- [Task directions]
Find the line in the data below that contains "Australia | W (copy): 4 -> 3". Return that line and all the lines after it, unchanged.

[Edit tracking data]
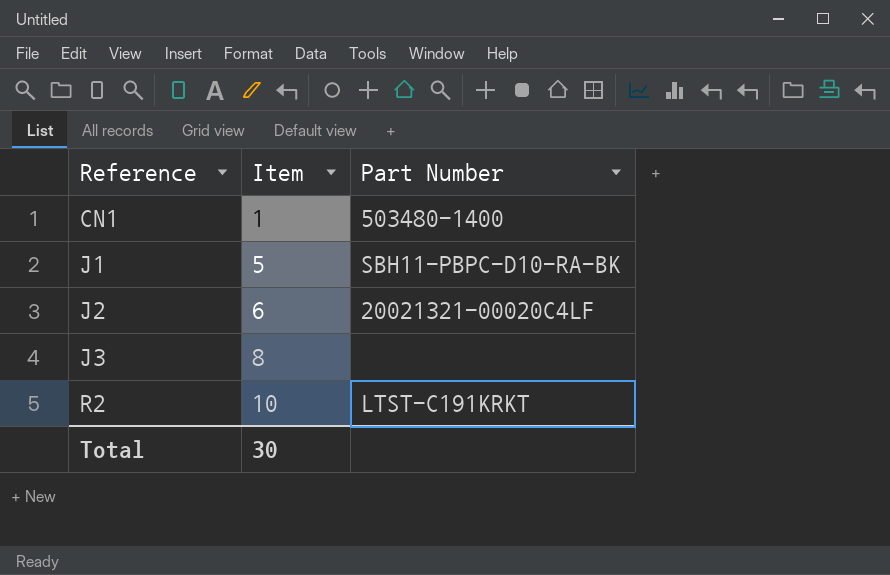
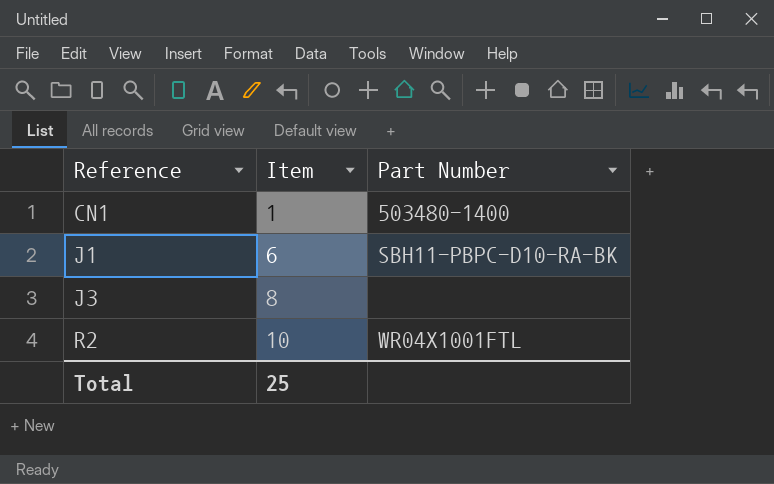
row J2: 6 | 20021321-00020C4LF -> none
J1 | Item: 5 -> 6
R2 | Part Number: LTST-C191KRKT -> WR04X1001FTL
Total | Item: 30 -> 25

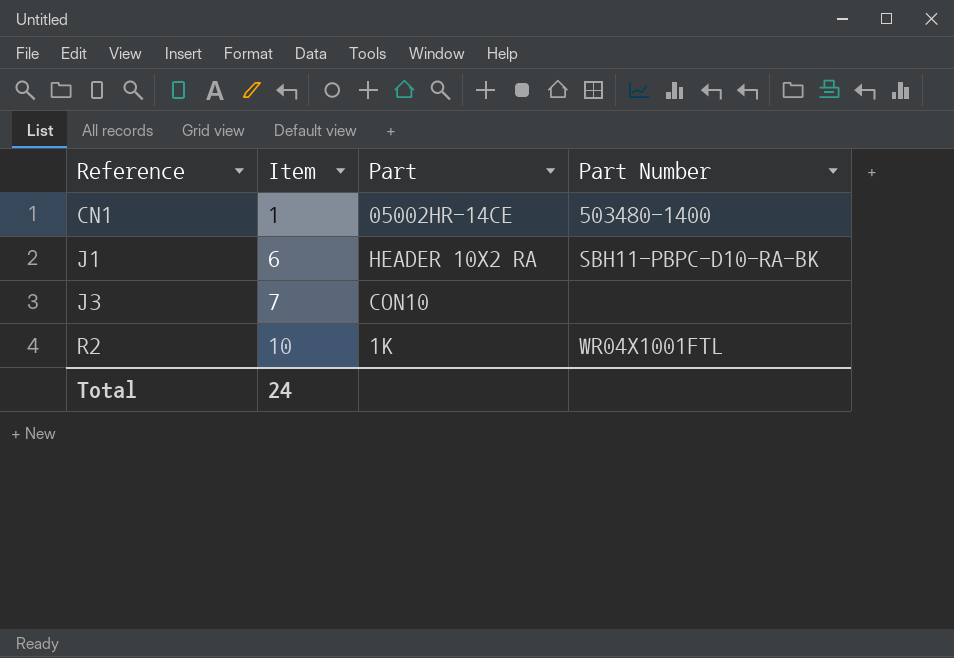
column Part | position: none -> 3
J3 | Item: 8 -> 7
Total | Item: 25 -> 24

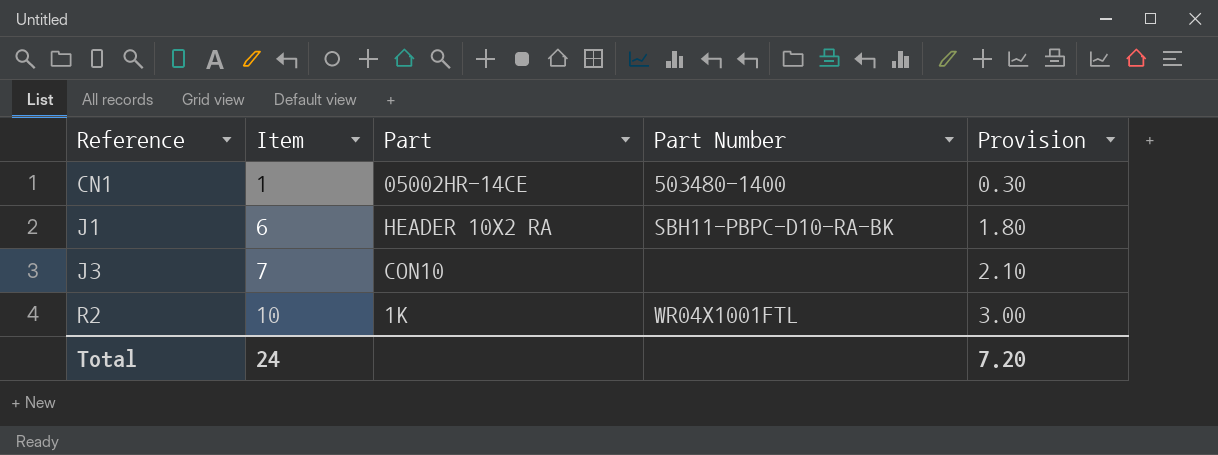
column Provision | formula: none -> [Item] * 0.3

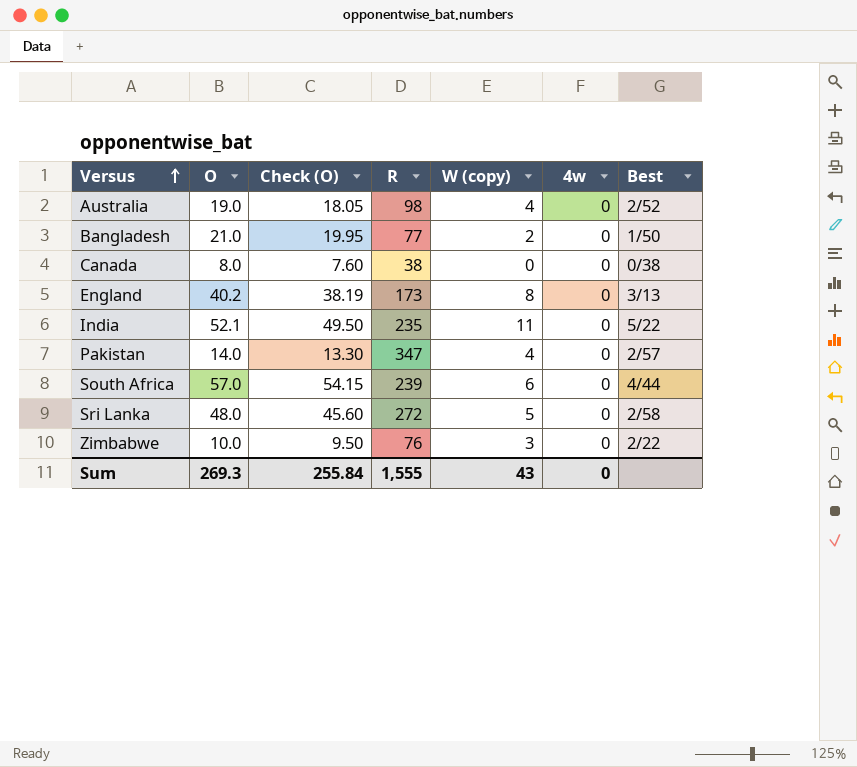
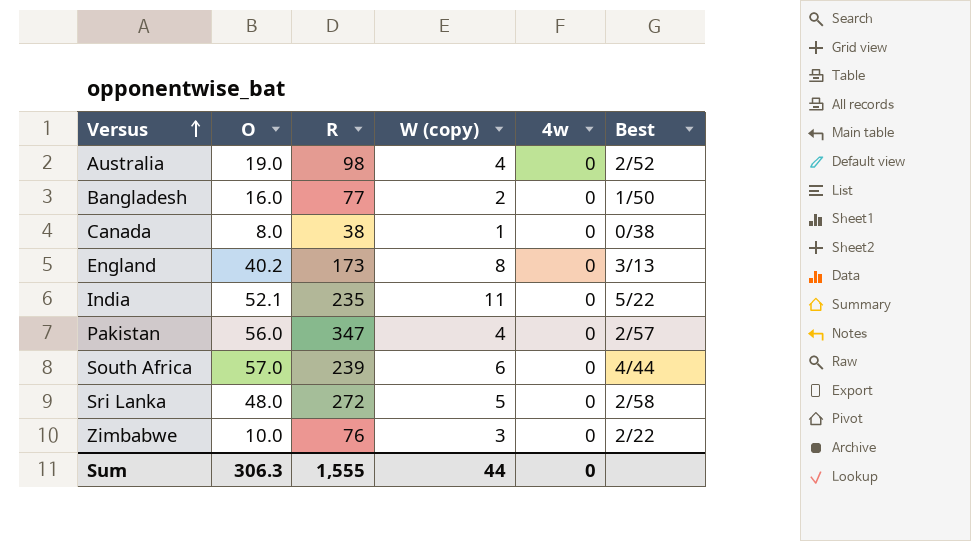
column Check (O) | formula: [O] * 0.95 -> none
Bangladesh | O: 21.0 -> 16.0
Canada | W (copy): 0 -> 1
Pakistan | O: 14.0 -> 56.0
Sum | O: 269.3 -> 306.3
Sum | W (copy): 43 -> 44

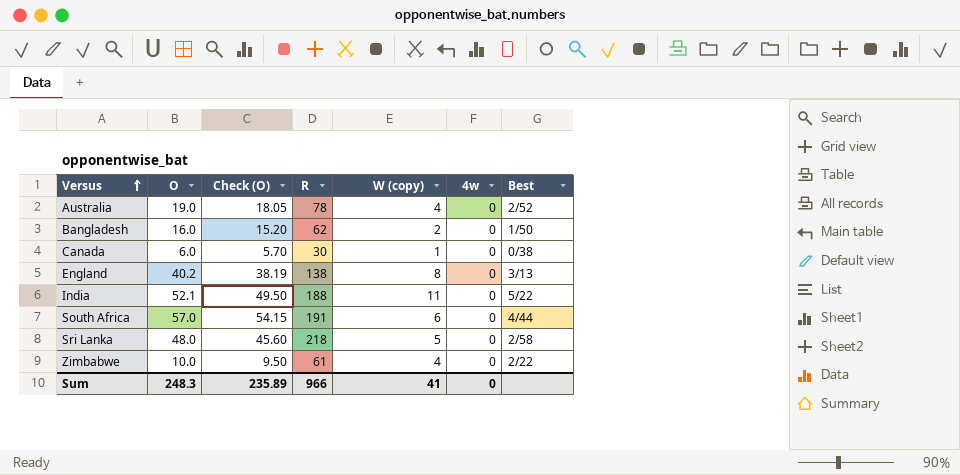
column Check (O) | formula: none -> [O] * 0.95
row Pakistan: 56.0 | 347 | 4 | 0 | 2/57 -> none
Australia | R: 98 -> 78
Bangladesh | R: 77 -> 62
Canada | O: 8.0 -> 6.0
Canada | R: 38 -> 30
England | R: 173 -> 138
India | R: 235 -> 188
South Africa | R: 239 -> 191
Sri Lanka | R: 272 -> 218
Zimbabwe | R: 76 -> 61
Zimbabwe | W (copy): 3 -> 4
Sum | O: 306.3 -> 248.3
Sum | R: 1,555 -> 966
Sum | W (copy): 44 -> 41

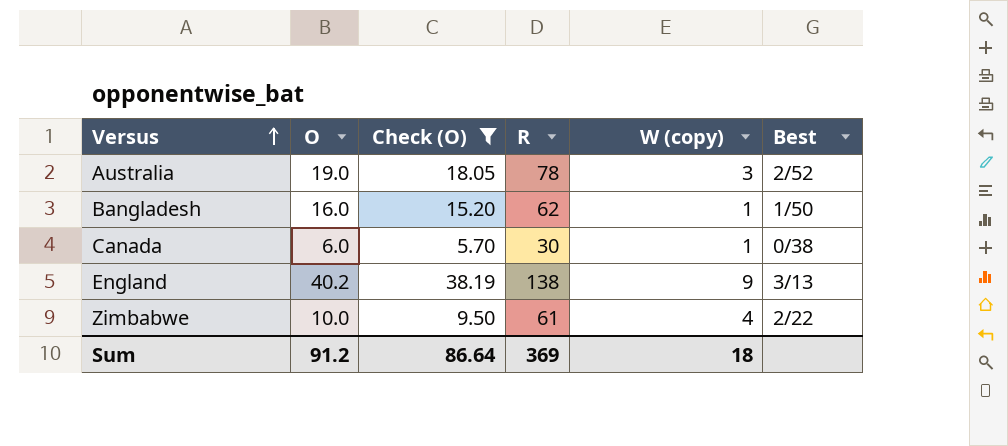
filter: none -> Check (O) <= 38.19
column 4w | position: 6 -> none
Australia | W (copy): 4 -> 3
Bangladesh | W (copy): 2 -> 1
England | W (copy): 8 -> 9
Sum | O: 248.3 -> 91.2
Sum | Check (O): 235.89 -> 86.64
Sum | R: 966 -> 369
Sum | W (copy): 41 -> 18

- [Written answer]
Australia | W (copy): 4 -> 3
Bangladesh | W (copy): 2 -> 1
England | W (copy): 8 -> 9
Sum | O: 248.3 -> 91.2
Sum | Check (O): 235.89 -> 86.64
Sum | R: 966 -> 369
Sum | W (copy): 41 -> 18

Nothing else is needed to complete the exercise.